:: What you are asked to do ::
Filter the entries down to the lines containing "none", and copy those lines.

:: Revision tracking records ::
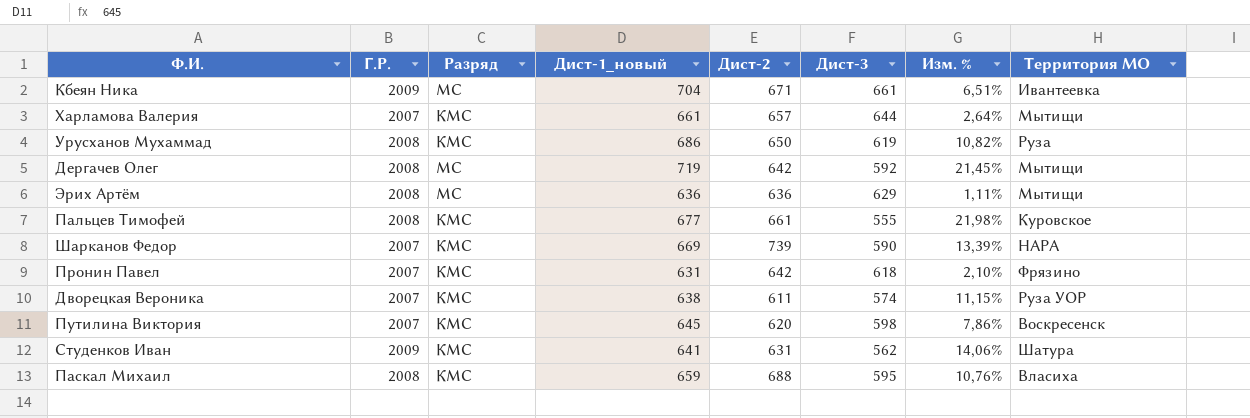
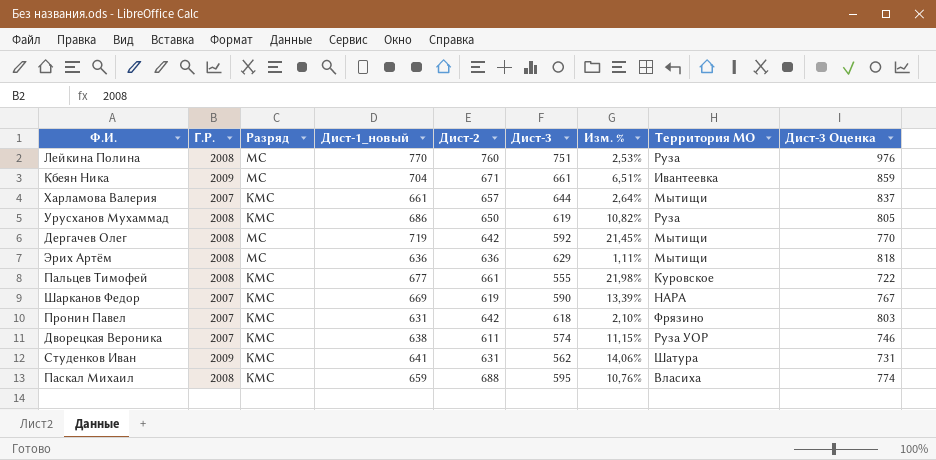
column Дист-3 Оценка | formula: none -> [Дист-3] * 1,3
row Путилина Виктория: 2007 | КМС | 645 | 620 | 598 | 7,86% | Воскресенск -> none
row Лейкина Полина: none -> 2008 | МС | 770 | 760 | 751 | 2,53% | Руза | 976
Шарканов Федор | Дист-2: 739 -> 619

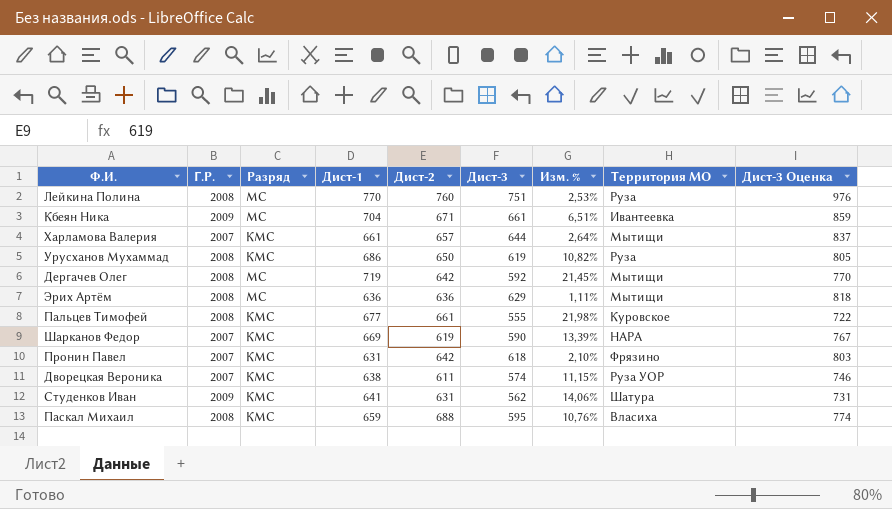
column name: Дист-1_новый -> Дист-1

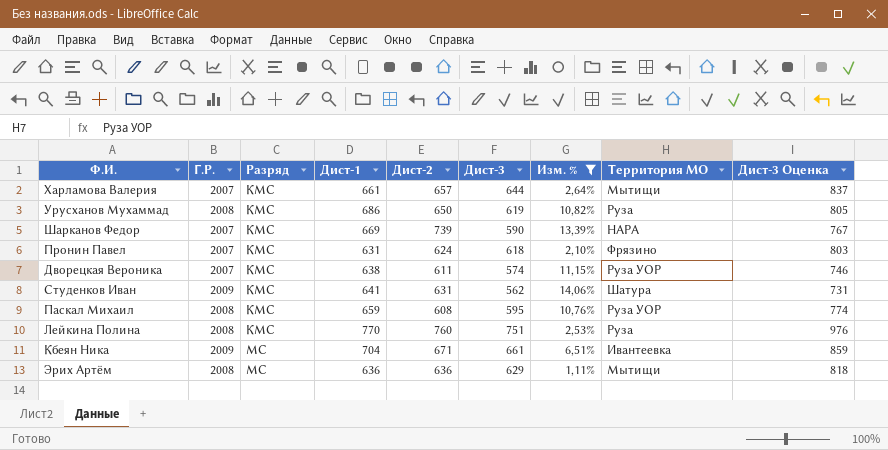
filter: none -> Изм. % <= 14,06%
row order: none -> Разряд ascending
Шарканов Федор | Дист-2: 619 -> 739
Пронин Павел | Дист-2: 642 -> 624
Паскал Михаил | Дист-2: 688 -> 608
Паскал Михаил | Территория МО: Власиха -> Руза УОР
Лейкина Полина | Разряд: МС -> КМС

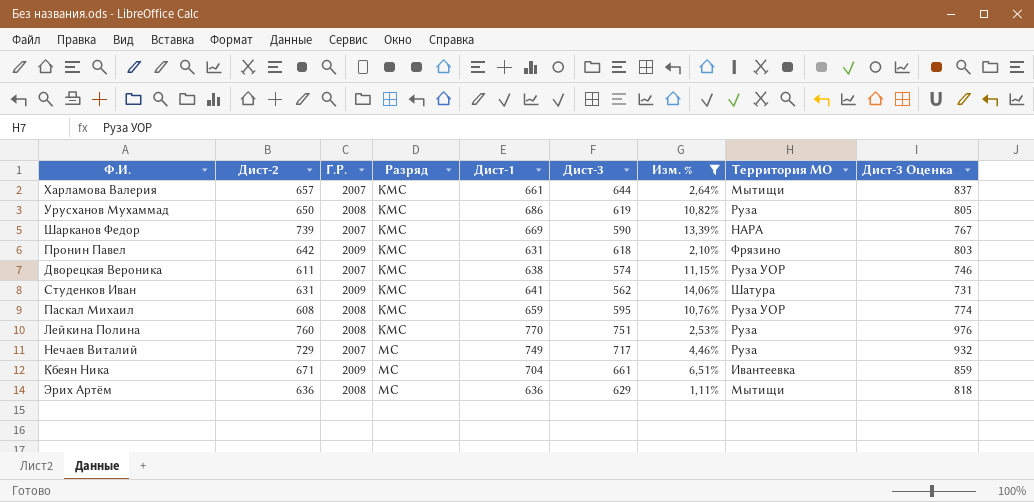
column Дист-2 | position: 5 -> 2
Пронин Павел | Дист-2: 624 -> 642
Пронин Павел | Г.Р.: 2007 -> 2009
row Нечаев Виталий: none -> 729 | 2007 | МС | 749 | 717 | 4,46% | Руза | 932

:: Output ::
column Дист-3 Оценка | formula: none -> [Дист-3] * 1,3
row Путилина Виктория: 2007 | КМС | 645 | 620 | 598 | 7,86% | Воскресенск -> none
row Лейкина Полина: none -> 2008 | МС | 770 | 760 | 751 | 2,53% | Руза | 976
filter: none -> Изм. % <= 14,06%
row order: none -> Разряд ascending
row Нечаев Виталий: none -> 729 | 2007 | МС | 749 | 717 | 4,46% | Руза | 932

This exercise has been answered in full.